Chap 10 : Inouï
Inouï, cette entrevue. Ma mère est bien au rendez-vous, une grande première. Un choc et un soulagement à la fois, tout va tellement vite. Je m’approche d’elle, j’attends dans son dos, espère qu'elle fera le premier pas pour établir le contact. Je patiente jusqu'à ce que j’entende ses sanglots. Cette femme froide, sûre d’elle, maîtresse de ses actes en toutes circonstances, se liquefie sur le quai. Alors je ne résiste pas, je passe mes bras autour de ses épaules et accepte de l'écouter sans dire un mot. Elle fixe l'océan, cale ses paroles au rythme des vagues refoulées. J'essuie les larmes qui s’enfuient. Les rôles s’inversent. Je suis celui qui console et récolte les paroles avec respect sans émettre le moindre jugement. Ma mère s’excuse de toutes ses années d’abandon, de ne pas avoir su se montrer à la hauteur et me demande pardon. Je n’en reviens toujours pas, je vais me réveiller.

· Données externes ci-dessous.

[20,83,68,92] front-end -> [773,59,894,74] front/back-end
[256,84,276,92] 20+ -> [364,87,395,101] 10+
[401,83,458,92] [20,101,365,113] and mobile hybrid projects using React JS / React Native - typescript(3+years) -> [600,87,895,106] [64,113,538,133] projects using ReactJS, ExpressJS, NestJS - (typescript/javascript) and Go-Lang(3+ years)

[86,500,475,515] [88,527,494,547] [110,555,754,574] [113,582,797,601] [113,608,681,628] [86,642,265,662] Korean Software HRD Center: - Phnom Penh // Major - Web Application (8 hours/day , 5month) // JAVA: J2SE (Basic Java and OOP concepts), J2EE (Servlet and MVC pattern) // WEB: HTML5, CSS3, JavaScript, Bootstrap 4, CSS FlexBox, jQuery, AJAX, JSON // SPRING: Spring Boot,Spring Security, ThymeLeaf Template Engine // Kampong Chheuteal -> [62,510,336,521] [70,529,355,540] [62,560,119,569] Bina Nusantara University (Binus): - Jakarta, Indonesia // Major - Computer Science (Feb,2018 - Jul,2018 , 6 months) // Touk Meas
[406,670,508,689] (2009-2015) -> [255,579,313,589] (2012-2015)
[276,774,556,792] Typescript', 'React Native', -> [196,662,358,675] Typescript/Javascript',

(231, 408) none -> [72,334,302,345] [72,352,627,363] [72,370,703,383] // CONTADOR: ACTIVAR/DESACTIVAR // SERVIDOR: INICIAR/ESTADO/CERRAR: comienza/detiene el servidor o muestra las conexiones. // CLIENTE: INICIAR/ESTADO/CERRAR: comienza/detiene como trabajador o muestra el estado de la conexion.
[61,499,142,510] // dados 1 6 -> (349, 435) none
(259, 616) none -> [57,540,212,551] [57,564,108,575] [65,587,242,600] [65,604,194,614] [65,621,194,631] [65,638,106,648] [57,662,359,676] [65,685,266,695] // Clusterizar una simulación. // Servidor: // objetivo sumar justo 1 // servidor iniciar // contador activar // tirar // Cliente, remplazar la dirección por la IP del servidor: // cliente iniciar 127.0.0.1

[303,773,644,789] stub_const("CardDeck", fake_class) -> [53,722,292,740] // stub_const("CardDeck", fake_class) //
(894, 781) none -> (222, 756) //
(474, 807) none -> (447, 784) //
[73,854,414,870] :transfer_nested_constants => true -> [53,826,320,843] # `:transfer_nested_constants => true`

Inouï, chaque geste qu’elle me prodigue sont d’une douceur infinie, ses mains se font caresses sur mes joues. Elle ne me quitte pas des yeux et me redécouvre. La vie nous offre une seconde chance, une renaissance. Je la sers fort dans mes bras et ressens toute la détresse qui l'oppresse. Elle semble si fragile, une petite fille sortie de sa coquille. Le temps s’est figé autour de nous, nous nous sommes réfugiés dans une bulle dans laquelle nous sommes seuls au monde. J’étais brisé, meurtri, désemparé devant son ignorance et pourtant un seul baiser sur mon front a tout balayé et jeté aux vents mes errances. L’entendre énumérer ses erreurs, additionner ses regrets, multiplier ses peurs, peu à peu cela diminue ma peine, divise mes craintes et retire ma peau de chagrin. Je n’ai qu’une envie de tout lui pardonner.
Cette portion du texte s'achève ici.